Beinecke Rare Books & Manuscripts Library
The Beinecke Library, a modernist masterpiece of translucent marble, houses the oldest and most precious books in the Yale library system. The extensive collection, specializing in the fields of literature, theology, history, and the natural sciences, includes impressive holdings of German and American Literature, Western Americana, Medieval & Renaissance texts, and Modern literature.
Most prized, of course, is the original Gutenberg 2-volume Bible housed in a special temp/humidity-controlled display case (as shown in the picture bar above). The staff even turn a page each day, just in case you feel like reading through it on a daily basis! The building was designed by Gordon Bunshaft, of the famous New York City architectural firm of Skidmore, Owings and Merrill. Work began on the building in 1960 and was completed in 1963.
Luce Hall : MacMillan Center for International & Area Studies
This is where the African Studies office is located, where my MA program was headquartered. For students of such international programs, it is where they collect their academic mail, meet with staff, and talk to the Director of Graduate Studies. The building also houses other area studies councils as well as offices for the Cambodian Genocide Program, United Nations Studies, and International Relations. There are classrooms inside, as well as social spaces for reading and socializing. Luce Hall, located on beautiful Hillhouse Avenue, constitutes an important grazing site for Yale students interested in international topics.
Hall of Graduate Studies
Many aspects of graduate life take place in the HGS. Inside the central tower are student residences; the surrounding buildings house the graduate dining commons, classrooms, and the administrative offices of the Graduate School of Arts & Sciences. The History department and its faculty offices are scattered throughout the structure.

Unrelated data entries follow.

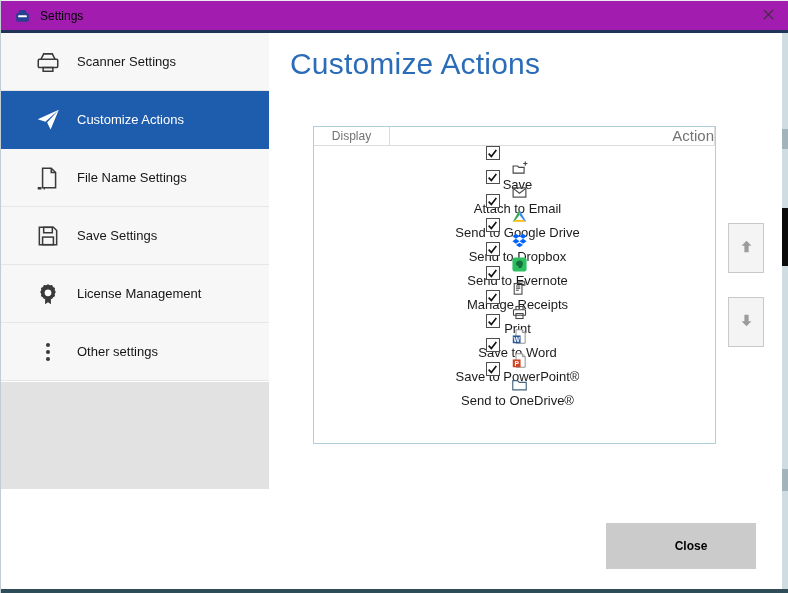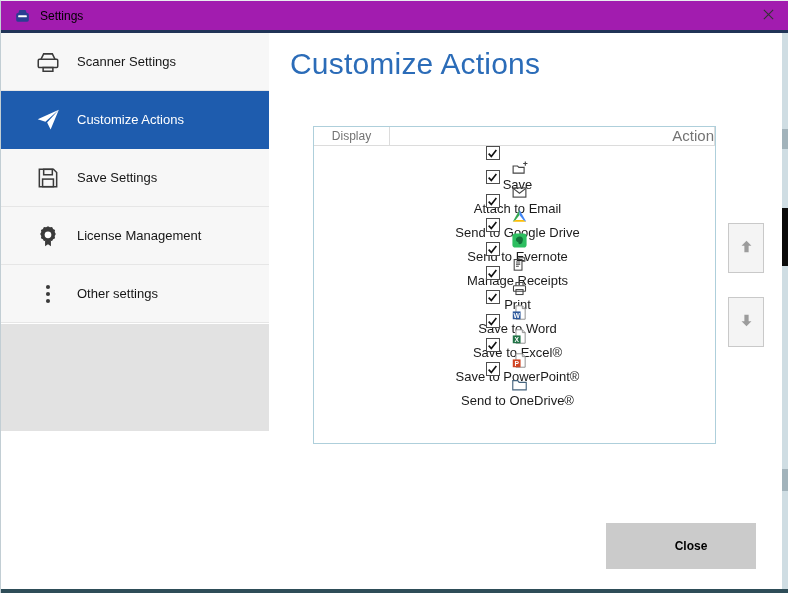"File Name Settings" div.side-item { html: none -> <div> <span> <svg> <path></path> <path></path> <path></path> </svg> </span> <span>File Name Settings</span> </div> }
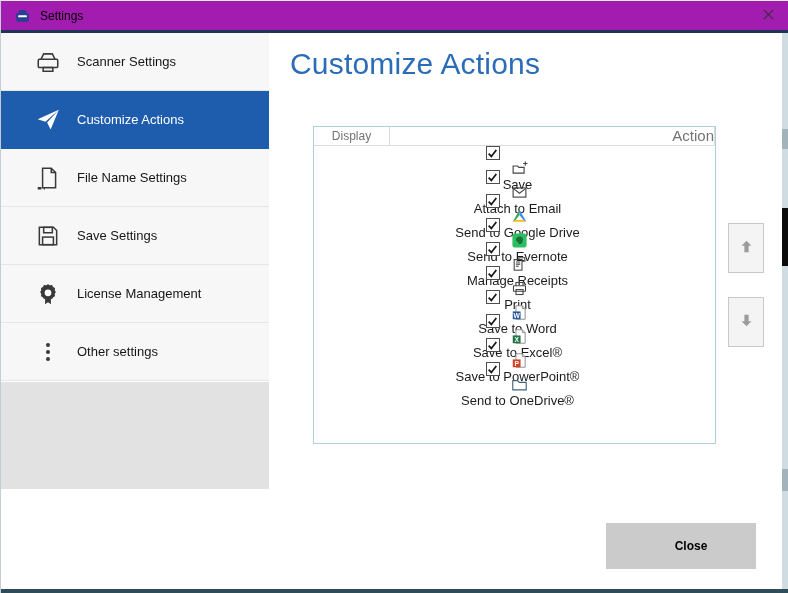"Send to Dropbox" div.t-row { html: none -> <div> <div> <span> <svg> <path></path> </svg> </span> </div> <span> <svg> <polygon></polygon> <polygon></polygon> <polygon></polygon> <polygon></polygon> <polygon></polygon> </svg> </span> <span>Send to Dropbox</span> </div> }
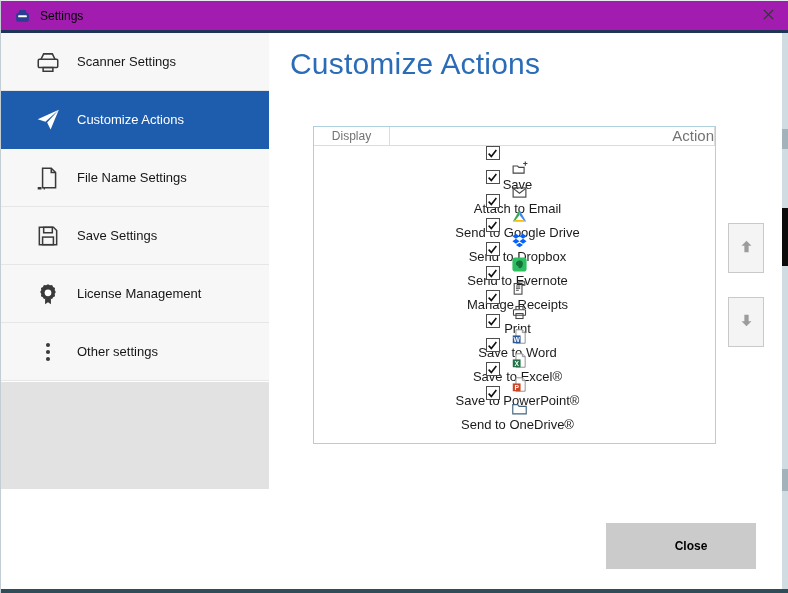"Save to Excel®" div.t-row { html: <div> <div> <span> <svg> <path></path> </svg> </span> </div> <span> <svg> <path></path> <path></path> <rect></rect> <text>X</text> </svg> </span> <span>Save to Excel®</span> </div> -> none }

Some graduate courses and activities are also organized here. Inside, the McDougal Graduate Student Center acts as a major resource for students, organizing teaching workshops for graduate Teaching Fellows, writing workshops for students who speak English as a second language, and so on. The Dean of the School hosts many receptions in the courtyard for students, and the Blue Dog Cafe, inside, offers respite from the cold during the winter. Lots of graduate students congregate here for the First Fridays @ Five parties, which are a highlight of many recluses' social calendar.
The Professional Schools
Besides Yale College (for undergraduates) and the Graduate School of Arts & Sciences, there are 10 professional schools at Yale. All of them have their own programs, but all are open for students from other disciplines. Most are within easy walking distance of each other, allowing for broad exposure to intellectual discussions about almost every conceivable topic. I frequently attend colloquia and lectures sponsored by the Schools of Law, Art, Architecture, and Music, as there is no end to the number of guest speakers that are giving presentations to the Yale community on a daily basis. To keep abreast of the happenings at these various schools (including the guest lectures where free food is provided!), check out the Yale Office of Public Affairs' weekly bulletin.
Humanities students can take courses in the Schools of Art, Architecture, Music, Divinity, Epidemiology & Public Health, Forestry & Environmental Studies, and the Law School. They can also participate in activities at the Schools of Drama, Management, Medicine, and Nursing.